Listening, Norman thought, He’s writing his report. Explaining it away to the brass.

“Right now,” Barnes was saying, “I urge you all to remain calm. It’s sixteen hours since the gale hit topside. We just sent up a sensor balloon to the surface. Before we could make readings, the cable snapped, which suggests that surface waves are still thirty feet or higher, and the gale is still in full force. The weather satellite estimates were for a sixty-hour storm on site, so we have two more full days down here. There’s not much we can do about it. We just have to remain calm. Don’t forget, even when you do go topside you can’t throw open the hatch and start breathing. You have to spend four more days decompressing in a hyperbaric chamber on the surface.”

That was the first Norman had heard of surface decompression. Even after they left this iron lung, they would have to sit in another iron lung for another four days?

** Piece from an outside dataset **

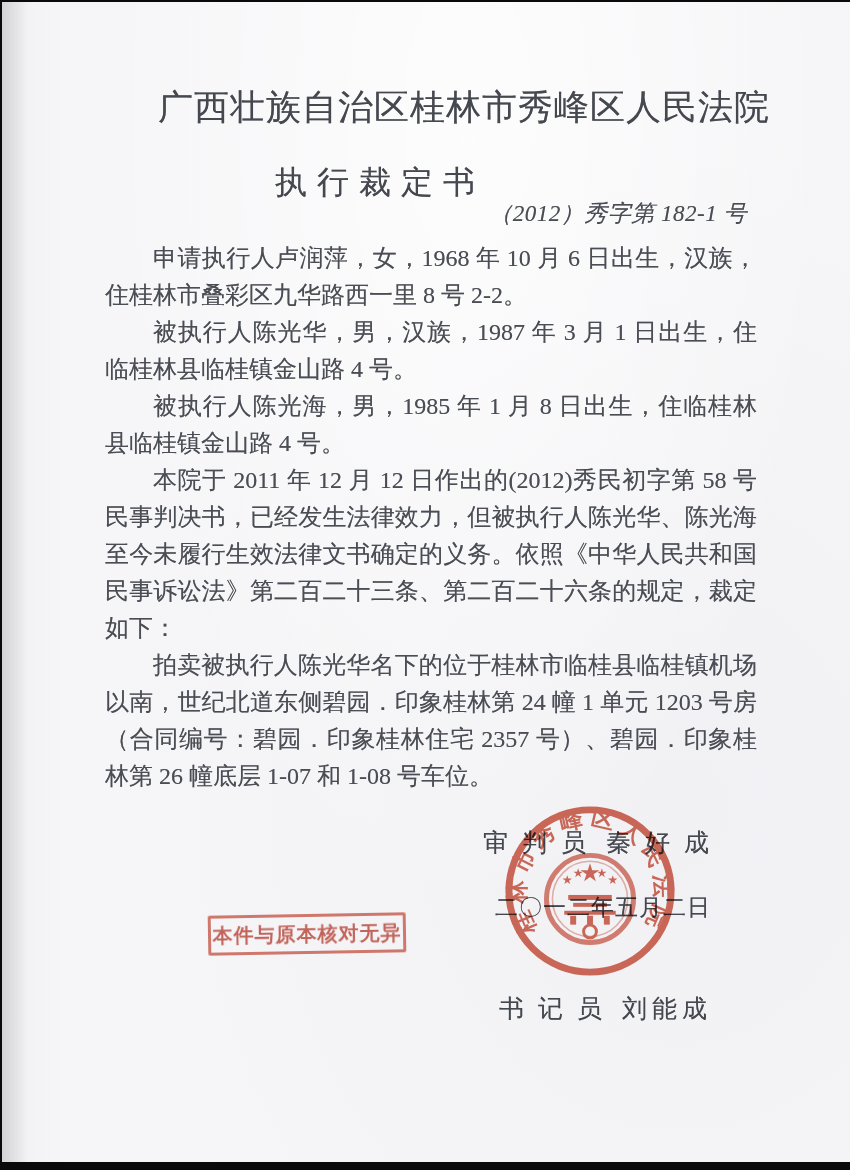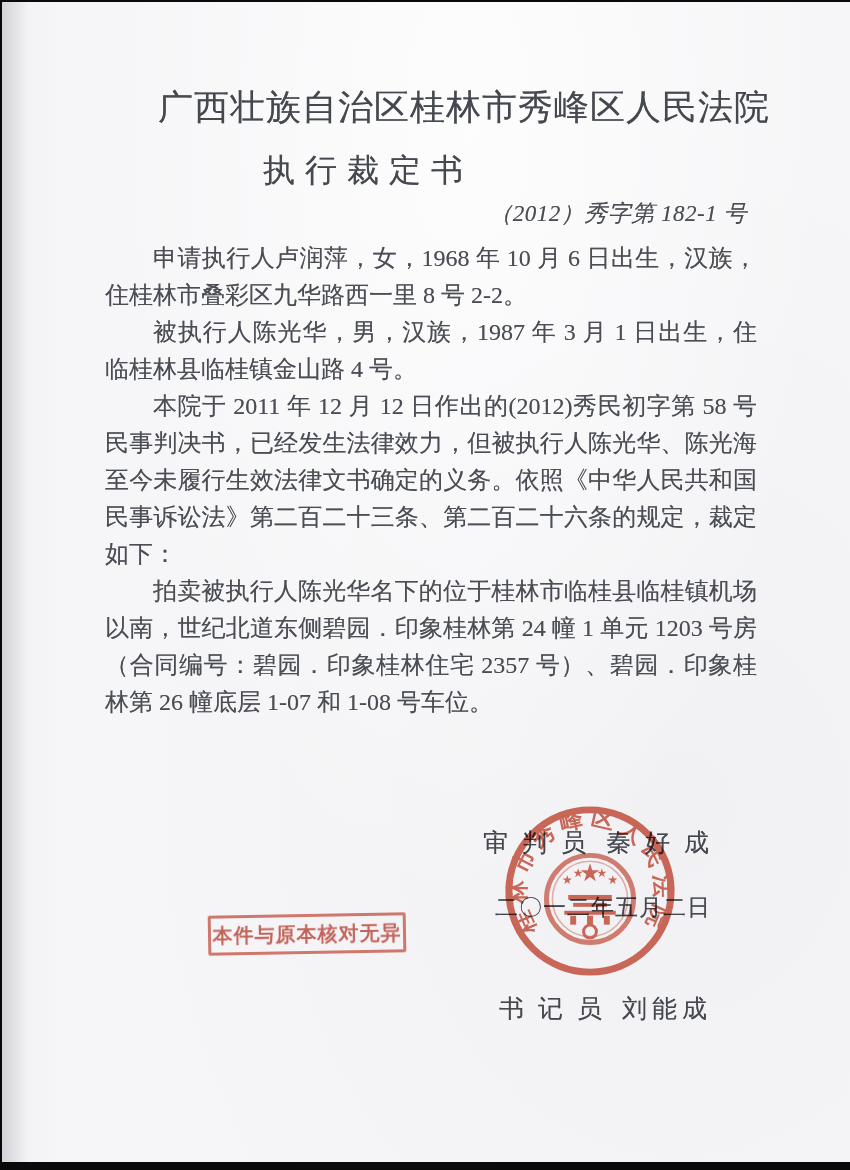"执行裁定书" .doc-title { margin: 4px -> 16px }
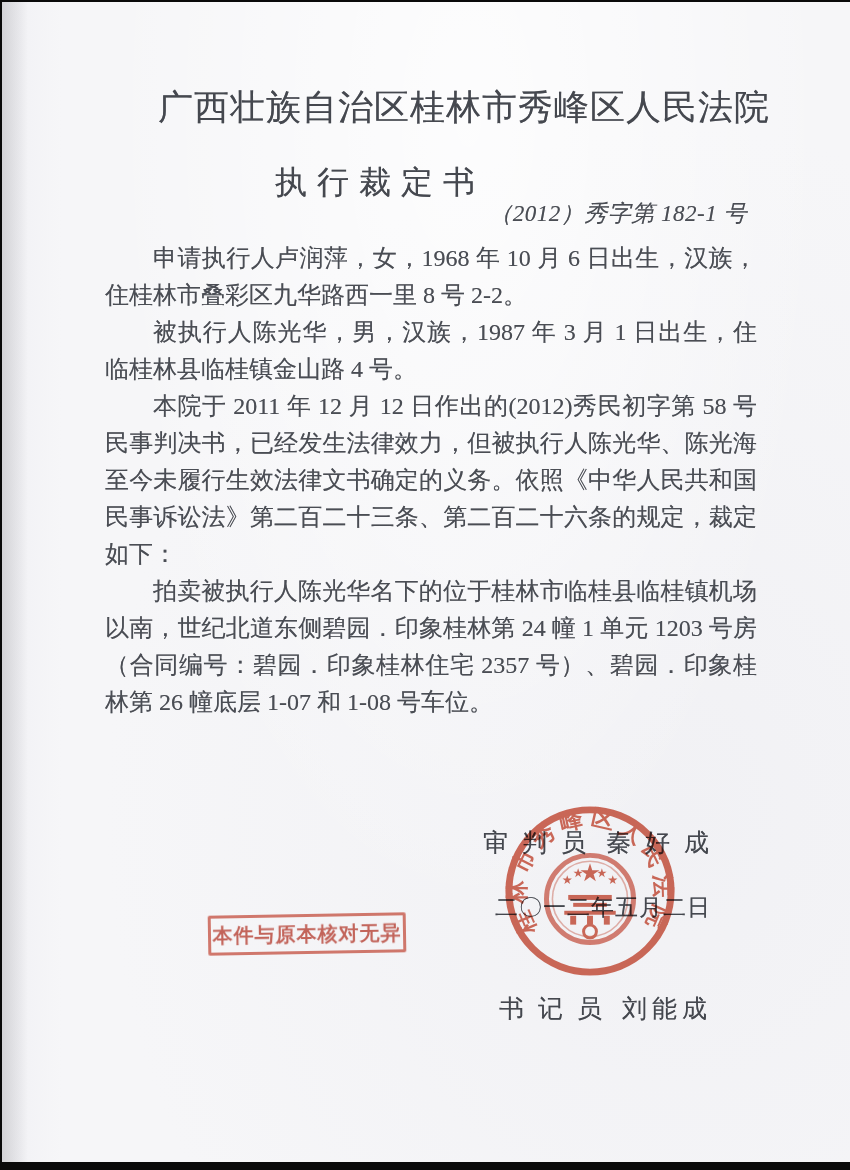"被执行人陈光海，男，1985 年 1 月 8" p { html: none -> <p>被执行人陈光海，男，1985 年 1 月 8 日出生，住临桂林县临桂镇金山路 4 号。</p> }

“I thought you knew,” Barnes had said. “That’s SOP for saturated environments. You can stay down here as long as you like, but you have a four-day decompress when you go back. And believe me, this habitat’s a lot nicer than the decompression chamber. So enjoy this while you can.”

Enjoy this while you can, he thought. Jesus Christ. Strawberry shortcake would help. Where the hell was Levy, anyway?

He went back to D Cyl. “Where’s Levy?”

“Dunno,” Tina said. “Around here somewhere. Maybe sleeping.”

“Nobody could sleep through that alarm,” Norman said.

“Try the galley?”

“I just did. Where’s Barnes?”

“He went back to the ship with Ted. They’re putting more sensors around the sphere.”

“I told them it was a waste of time,” Harry said.

“So nobody knows where Levy is?” Norman said.

Fletcher finished screwing the computer panels back on. “Doctor,” she said, “are you one of those people who need to keep track of where everyone is?”

“No,” Norman said. “Of course not.”

“Then what’s the big deal about Levy, sir?”

“I only wanted to know where the strawberry shortcake was.”

“Gone,” Fletcher said promptly. “Captain and I came back from funeral duty and we sat down and ate the whole thing, just like that.” She shook her head.

“Maybe Rose’ll make some more,” Harry said.

He found Beth in her laboratory, on the top level of D Cyl. He walked in just in time to see her take a pill.

“What was that?”

“Valium. God.”

“Where’d you get it?”

“Look,” she said, “don’t give me any psychotalk about it-”

“-I was just asking.”

Beth pointed to a white box mounted on the wall in the corner of the lab. “There’s a first-aid kit in every cylinder. Turns out to be pretty complete, too.”

Norman went over to the box, flipped open the lid. There were neat compartments with medicines, syringes, bandages. Beth was right, it was quite complete-antibiotics, sedatives, tranquilizers, even surgical anesthetics. He didn’t recognize all the names on the bottles, but the psychoactive drugs were strong.

“You could fight a war with the stuff in this kit.”

“Yeah, well. The Navy.”

“There’s everything you need here to do major surgery.” Norman noticed a card on the inside of the box. It said “MEDAID CODE 103.”

“Any idea what this means?”

She nodded. “It’s a computer code. I called it up.”